CHAI for LLMs: Improving Code-Mixed Translation in Large Language Models through Reinforcement Learning with AI Feedback
This work addresses the need for more inclusive LLMs that can handle code-mixed languages, representing a first step in this direction, though it is incremental as it builds on existing RLAIF methods.
The paper tackles the problem of improving code-mixed translation in multilingual large language models (LLMs), which struggle with this task, by proposing CHAI, a framework using reinforcement learning with AI feedback, resulting in a 25.66% win rate improvement over state-of-the-art open-source LLMs.
Large Language Models (LLMs) have demonstrated remarkable capabilities across various NLP tasks but struggle with code-mixed (or code-switched) language understanding. For example, prior work benchmarking the performance of multilingual LLMs on code-mixed translation tasks has demonstrated that current state-of-the-art multilingual LLMs are ineffective in dealing with code-mixed languages. However, the question of how to improve the capability of multilingual LLMs to handle code-mixed language has not received any attention to date. In this paper, we tackle this research gap by proposing CHAI, a novel general-purpose framework for improving the ability of multilingual LLMs to handle code-mixed languages. CHAI relies on three novel contributions made in this paper. First, we explore the ability of LLMs to provide accurate annotations for code-mixed translation tasks.

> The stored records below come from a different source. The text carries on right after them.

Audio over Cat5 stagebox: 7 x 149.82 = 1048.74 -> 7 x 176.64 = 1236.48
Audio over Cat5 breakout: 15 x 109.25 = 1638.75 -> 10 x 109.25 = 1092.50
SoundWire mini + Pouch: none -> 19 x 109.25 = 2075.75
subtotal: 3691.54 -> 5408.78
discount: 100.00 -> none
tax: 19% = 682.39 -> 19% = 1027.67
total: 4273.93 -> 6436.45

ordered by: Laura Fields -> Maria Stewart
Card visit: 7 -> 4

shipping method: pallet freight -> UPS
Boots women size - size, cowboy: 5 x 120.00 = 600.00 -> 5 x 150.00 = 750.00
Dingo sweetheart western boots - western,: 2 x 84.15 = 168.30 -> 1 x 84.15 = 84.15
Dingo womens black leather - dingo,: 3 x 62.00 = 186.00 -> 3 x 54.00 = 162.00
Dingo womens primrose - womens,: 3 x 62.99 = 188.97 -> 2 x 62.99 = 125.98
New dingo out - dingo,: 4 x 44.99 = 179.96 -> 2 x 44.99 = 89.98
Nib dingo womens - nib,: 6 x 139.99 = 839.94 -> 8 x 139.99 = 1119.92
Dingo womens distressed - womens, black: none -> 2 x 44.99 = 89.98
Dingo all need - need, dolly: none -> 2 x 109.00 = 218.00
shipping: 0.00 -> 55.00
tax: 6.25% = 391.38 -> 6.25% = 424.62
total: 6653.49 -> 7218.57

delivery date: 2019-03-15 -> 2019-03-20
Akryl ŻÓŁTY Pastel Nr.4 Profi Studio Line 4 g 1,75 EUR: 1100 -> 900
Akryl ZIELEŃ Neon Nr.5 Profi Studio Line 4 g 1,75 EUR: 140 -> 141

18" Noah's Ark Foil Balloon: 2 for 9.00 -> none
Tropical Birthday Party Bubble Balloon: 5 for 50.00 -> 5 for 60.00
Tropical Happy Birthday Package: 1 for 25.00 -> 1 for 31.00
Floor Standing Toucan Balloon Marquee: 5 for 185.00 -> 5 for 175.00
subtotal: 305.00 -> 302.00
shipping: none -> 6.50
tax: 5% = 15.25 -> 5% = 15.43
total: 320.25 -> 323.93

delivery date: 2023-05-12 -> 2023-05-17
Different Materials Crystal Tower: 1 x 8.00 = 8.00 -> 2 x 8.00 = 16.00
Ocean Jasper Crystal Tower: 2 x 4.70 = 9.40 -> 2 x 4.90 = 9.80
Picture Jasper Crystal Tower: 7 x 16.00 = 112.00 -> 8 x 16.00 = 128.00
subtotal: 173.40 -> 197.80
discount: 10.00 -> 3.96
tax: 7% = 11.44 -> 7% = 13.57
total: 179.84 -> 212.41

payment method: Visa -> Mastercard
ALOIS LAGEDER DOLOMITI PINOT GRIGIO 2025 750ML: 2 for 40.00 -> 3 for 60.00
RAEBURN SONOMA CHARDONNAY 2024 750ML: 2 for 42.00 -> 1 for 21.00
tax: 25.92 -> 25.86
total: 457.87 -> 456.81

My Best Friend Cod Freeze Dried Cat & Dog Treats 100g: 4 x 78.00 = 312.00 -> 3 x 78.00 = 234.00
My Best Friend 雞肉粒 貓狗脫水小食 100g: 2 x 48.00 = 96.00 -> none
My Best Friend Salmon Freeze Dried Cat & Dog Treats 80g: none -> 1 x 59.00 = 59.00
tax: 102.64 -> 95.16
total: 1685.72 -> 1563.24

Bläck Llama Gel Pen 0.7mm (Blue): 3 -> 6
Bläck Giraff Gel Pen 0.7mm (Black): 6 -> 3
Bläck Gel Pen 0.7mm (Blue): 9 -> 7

Second, we leverage this ability of LLMs as annotators to generate preference data for code-mixed translation tasks at scale, which are then used within a reinforcement learning from AI feedback (RLAIF) procedure to improve LLMs' capability on code-mixed tasks. Third, we conduct a rigorous experimental evaluation across various real-world datasets and settings. Our analysis shows that CHAI-powered LLMs outperform state-of-the-art open-source LLMs by 25.66% (in terms of win rate adjudicated by human annotators) in code-mixed translation tasks. This work represents a first step towards developing more inclusive code-mixed LLMs.